In the entries below, how many lines contain the string "Shirt"? State the number and nothing else.

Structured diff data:
%%

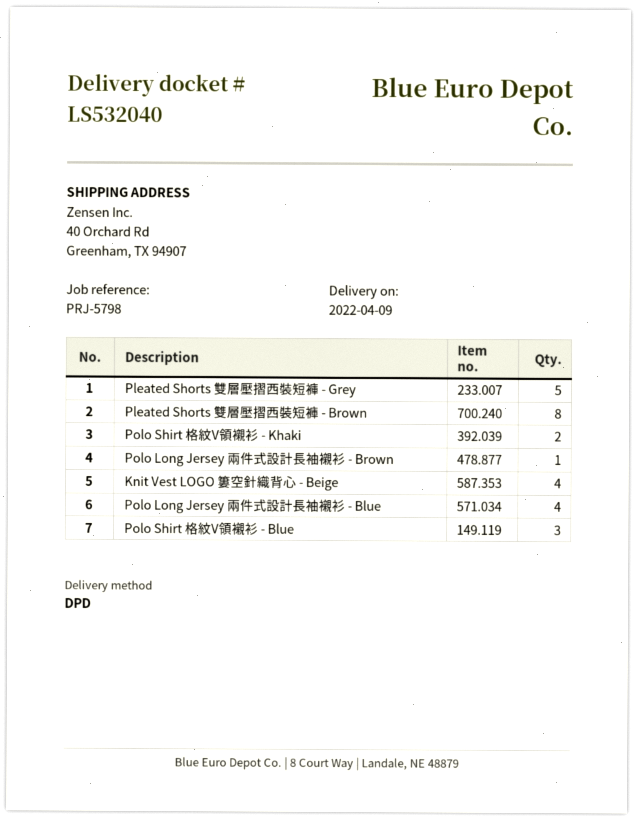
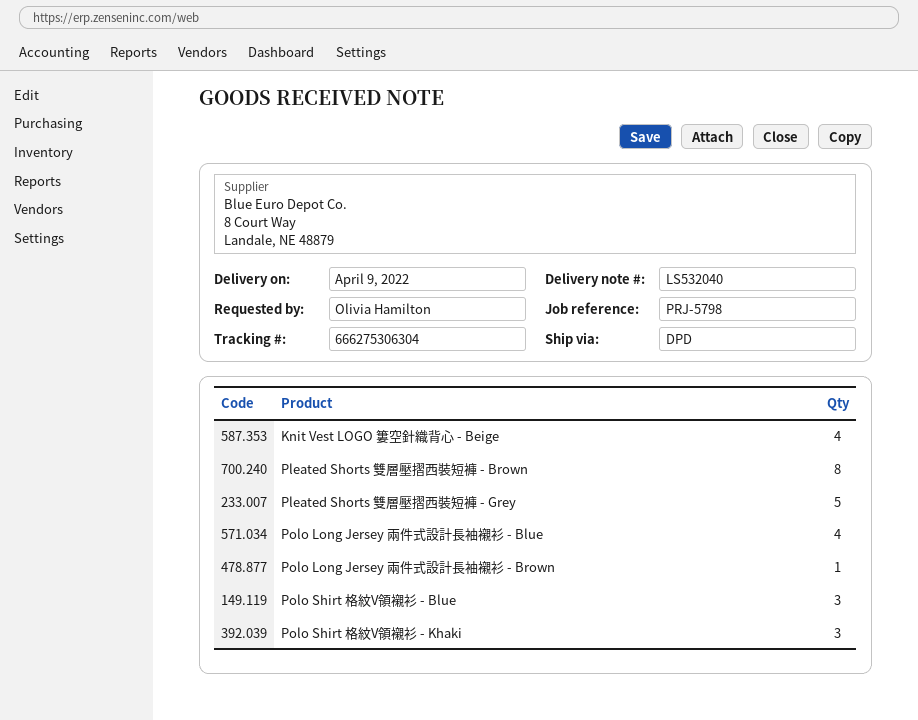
Polo Shirt 格紋V領襯衫 - Khaki: 2 -> 3

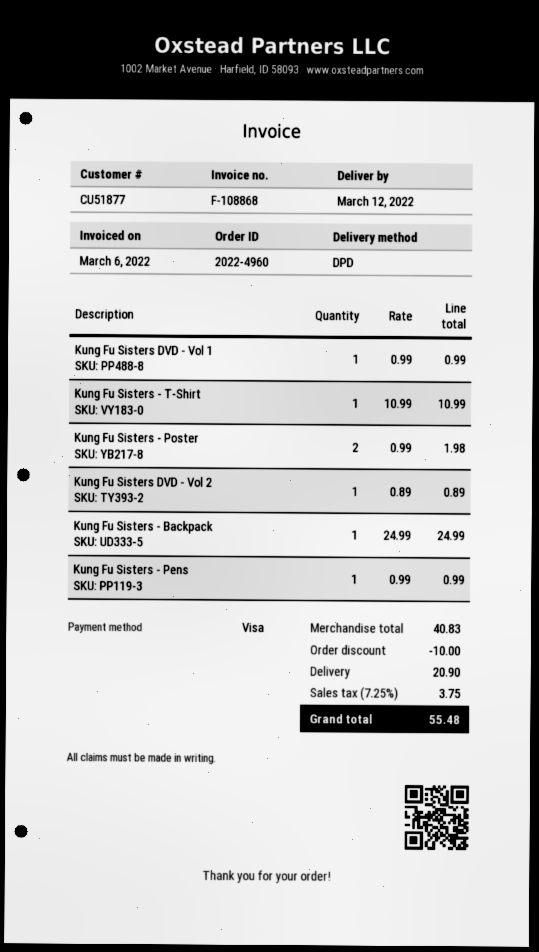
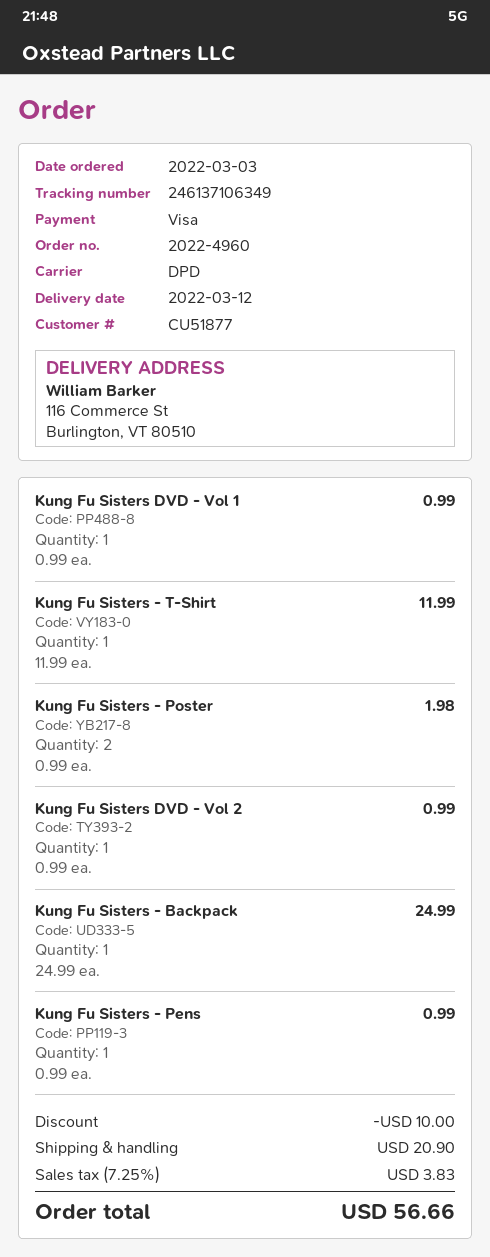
Kung Fu Sisters - T-Shirt: 1 x 10.99 = 10.99 -> 1 x 11.99 = 11.99
Kung Fu Sisters DVD - Vol 2: 1 x 0.89 = 0.89 -> 1 x 0.99 = 0.99
tax: 7.25% = 3.75 -> 7.25% = 3.83
total: 55.48 -> 56.66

%%

**Exercise answer:**
2